My mum doesn't understand

For the best part of the last 10 years I haven’t been able to explain to my mum what I actually do for a living. Both with startups I have created and jobs I have had. Probably more so with the paid roles I have had. And this is an important insight into the world today and how we all fit into it.

How my mum responded to various activities I have undertaken:

My blog: Why do you do that? What is it about? Who pays you for it? Why do people want to read about startups?

Startup School: How can it be a school if they don’t get a certificate at the end of it? What curriculum do you follow? Why would people trust strangers with their things? Why would people rent or share stuff when they can just buy it?

Director of Strategy: If you don’t write the ads or make the film at this Advertising agency, what do you actually do? I don’t get it.

Twitter: Who cares about what you have to write? Why can’t you write more than 140 characters? What do you mean people follow you?

In fact, without being disparaging, we need to ensure our mums don’t understand what we do. It’s the best indication that we are a scarce resource in a rapidly changing landscape.

When everyone understands what we do, it almost certainly means there are plenty of people who can do it. And if there are lots of people who do what we can do, then there is less chance we can extract significant value in the marketplace.


9 Comments My mum doesn't understand

  1. nk

    “””we need to ensure our mums don’t understand what we do”””
    Thats stunningly arrogant and no good sign for the long-term viability of your ideas and life.

    The older I grow the more I appreciate the realistic comments of my mother-in-law about life as such and in practice.

    The ‘changing landscape’ is an artefact of a world with material abundance and this world will not last – I think we all know this in our hearts, don’t we ?

  2. Steve Sammartino

    NK – I would have thought my readers have the intelligence to understand the analogy of ‘newness’. Many of our parents (mine included) come from a very different business landscape…. where many of the jobs and businesses we undertake today, certainly in a startup world are beyond current comprehension. If anything it is a ‘pressure test’ for our edgy-ness. Not an arrogant stance of exclusion, but rather a reflection of change and the catching up many people will be doing as new things become more mainstream. Which most often happens a little later.

    Over to you.

  3. nk

    Yes,. I understand, But I have a gut-feeling that the ability to describe a business or an idea of any kind to ‘normal people’ out of any scene or peer group is crucial in the long term and is a very hard quality test which should not be avoided.

  4. mikisaxon

    Arrogant and short-sighted—good call, nk.

    I work with startups on executive summaries and rewrite websites and one my rules is that “Aunt Tilly” (in Steve’s his mum) should be able to understand most of what’s there.
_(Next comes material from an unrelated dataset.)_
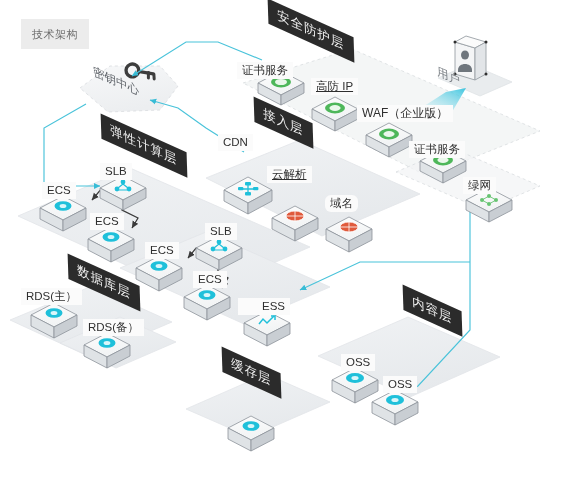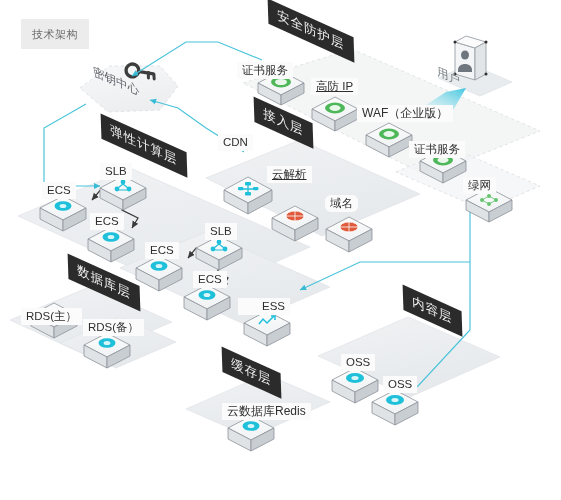"RDS(主）" div.node-label { margin-top: 20px -> none }
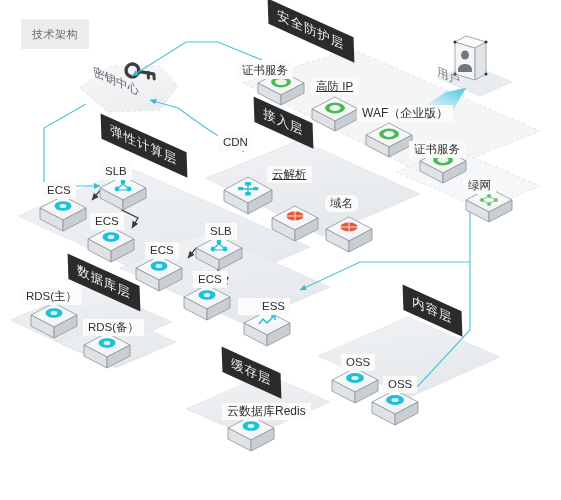"云数据库Redis" div.node-label { html: <div>云数据库Redis</div> -> none }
She may not understand the ‘why’, but she should understand the ‘what’. Unless, of course, his only interest is attracting early adopter/bleeding edge types, which is a very small market, or impressing the folks at the next networking event:)

    I know it’s not that easy; it was a major effort to boil the description of our new product down to a simple, easily understood sentence.

  5. Steve Sammartino

    Again – context here has been misinterpreted.

    Another point you and NK need to look at more closely are the examples…. and the basic human truths of what happened.

    Another point to note is that not understanding what someone does, doesn’t necessarily mean they (in this case my mum) wont understand the ‘output we create.’

    Open your minds.

  6. Torvold

    WTF. I don’t know Steve but going by the contents of this blog he is not at all arrogant.

    I’m also baffled that you find the contents of this specific post arrogant. I can assure you my grandmother cannot undersand the work I do, neither can my vietnamese mother in law. To me this is good because they were a seamstress and subsistence farmer respectively – hardly glamorous or lucrative jobs. How many seamstresses are there in Australia today? And how many “services” jobs are being shipped offshore or being performed for a fraction of the cost due to the internet, sites like elance and the fact that there are people all over the world who can do things just like us but cheaper. If we are a minority we’re less likely to have our jobs “rationalised”

  7. Mildlycurious

    The comments above just prove the point of this post. nk and mikisaxon will be at the tail end of any new thinking while Torvold gets it.